=== WHAT IS EXPECTED ===
Scan the entries below. Report each line where the string "many" occurs.

=== STUDY MATERIAL ===
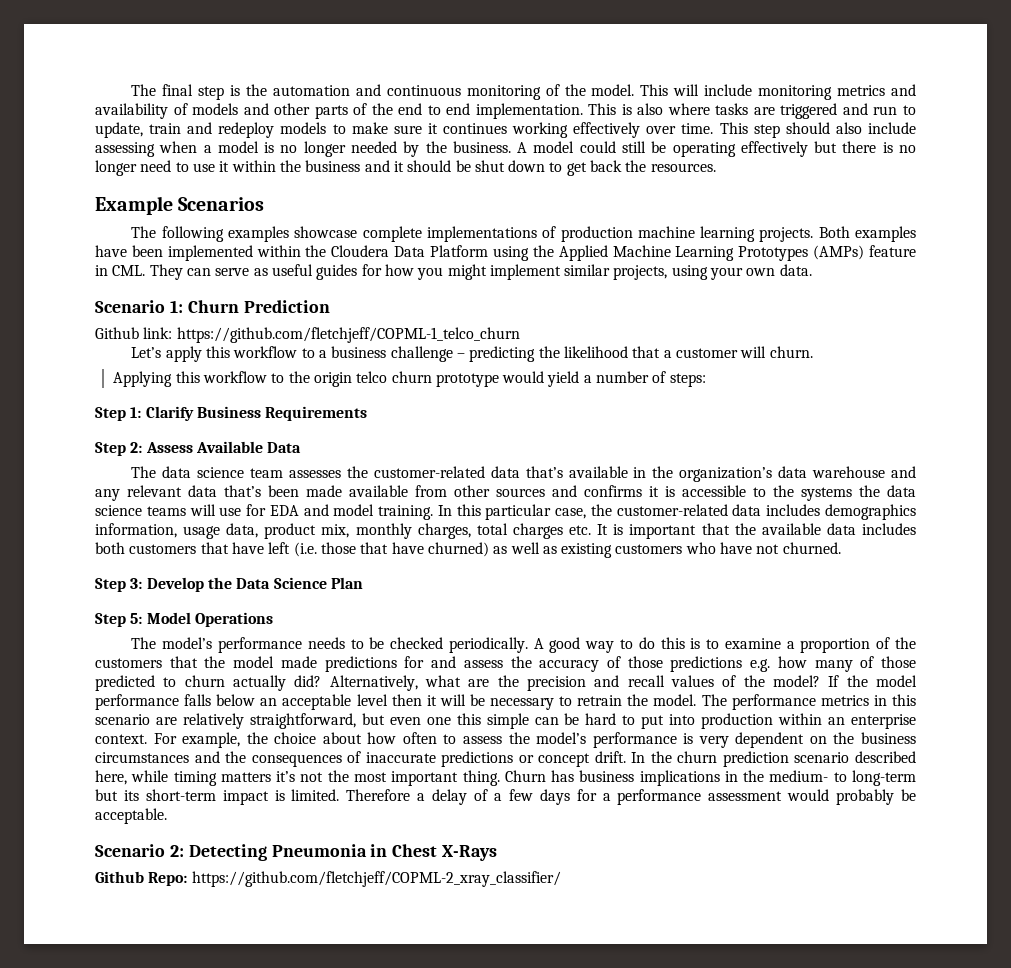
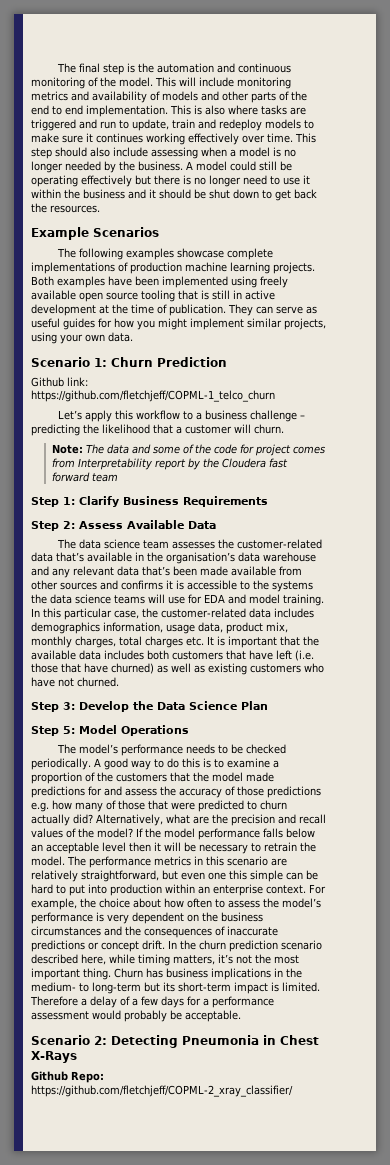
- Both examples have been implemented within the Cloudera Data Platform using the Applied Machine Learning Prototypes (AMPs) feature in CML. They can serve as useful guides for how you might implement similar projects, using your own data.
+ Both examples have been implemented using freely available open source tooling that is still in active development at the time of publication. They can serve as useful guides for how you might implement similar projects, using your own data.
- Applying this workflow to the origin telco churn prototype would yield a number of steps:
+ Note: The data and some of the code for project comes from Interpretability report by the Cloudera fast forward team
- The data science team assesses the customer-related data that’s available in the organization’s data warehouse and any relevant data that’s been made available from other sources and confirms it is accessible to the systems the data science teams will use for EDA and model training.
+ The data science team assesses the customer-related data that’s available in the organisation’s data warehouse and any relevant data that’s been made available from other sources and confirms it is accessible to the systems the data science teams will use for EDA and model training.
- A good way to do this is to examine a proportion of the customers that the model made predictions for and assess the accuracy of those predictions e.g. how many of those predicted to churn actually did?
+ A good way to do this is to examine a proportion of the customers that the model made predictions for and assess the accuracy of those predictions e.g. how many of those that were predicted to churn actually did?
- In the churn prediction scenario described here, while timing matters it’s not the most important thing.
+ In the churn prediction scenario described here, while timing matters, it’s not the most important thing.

==

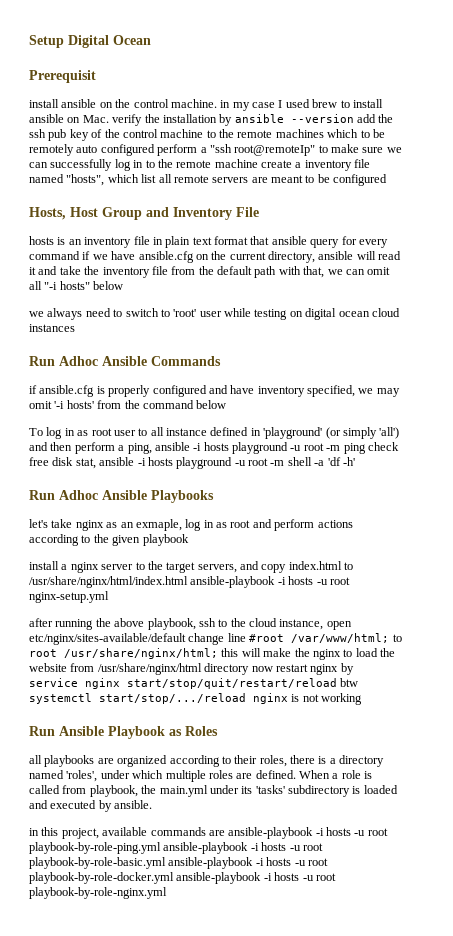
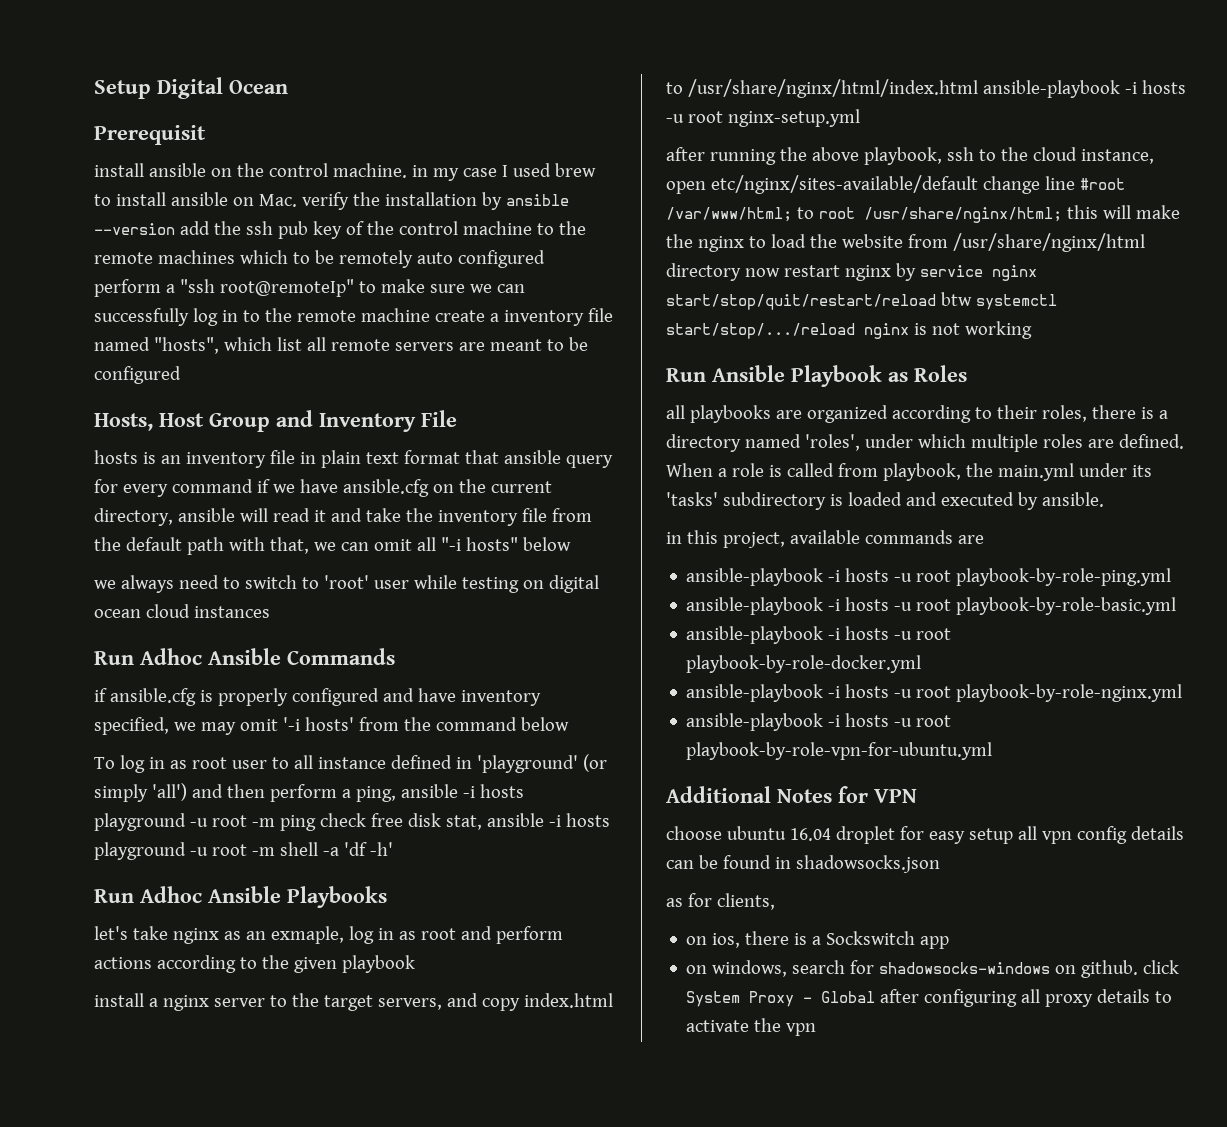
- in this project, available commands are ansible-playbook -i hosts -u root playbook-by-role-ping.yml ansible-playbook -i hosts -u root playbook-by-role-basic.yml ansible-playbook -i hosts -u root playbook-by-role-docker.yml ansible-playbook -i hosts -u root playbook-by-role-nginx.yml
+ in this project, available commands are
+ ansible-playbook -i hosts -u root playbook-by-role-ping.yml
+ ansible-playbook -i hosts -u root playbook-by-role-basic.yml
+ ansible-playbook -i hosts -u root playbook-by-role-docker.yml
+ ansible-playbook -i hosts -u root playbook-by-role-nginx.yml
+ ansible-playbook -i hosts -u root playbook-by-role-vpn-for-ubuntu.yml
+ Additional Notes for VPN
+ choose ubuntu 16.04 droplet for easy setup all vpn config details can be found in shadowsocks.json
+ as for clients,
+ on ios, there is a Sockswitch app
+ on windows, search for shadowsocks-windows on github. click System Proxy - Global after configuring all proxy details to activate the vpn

=== ANSWER BOX ===
- A good way to do this is to examine a proportion of the customers that the model made predictions for and assess the accuracy of those predictions e.g. how many of those predicted to churn actually did?
+ A good way to do this is to examine a proportion of the customers that the model made predictions for and assess the accuracy of those predictions e.g. how many of those that were predicted to churn actually did?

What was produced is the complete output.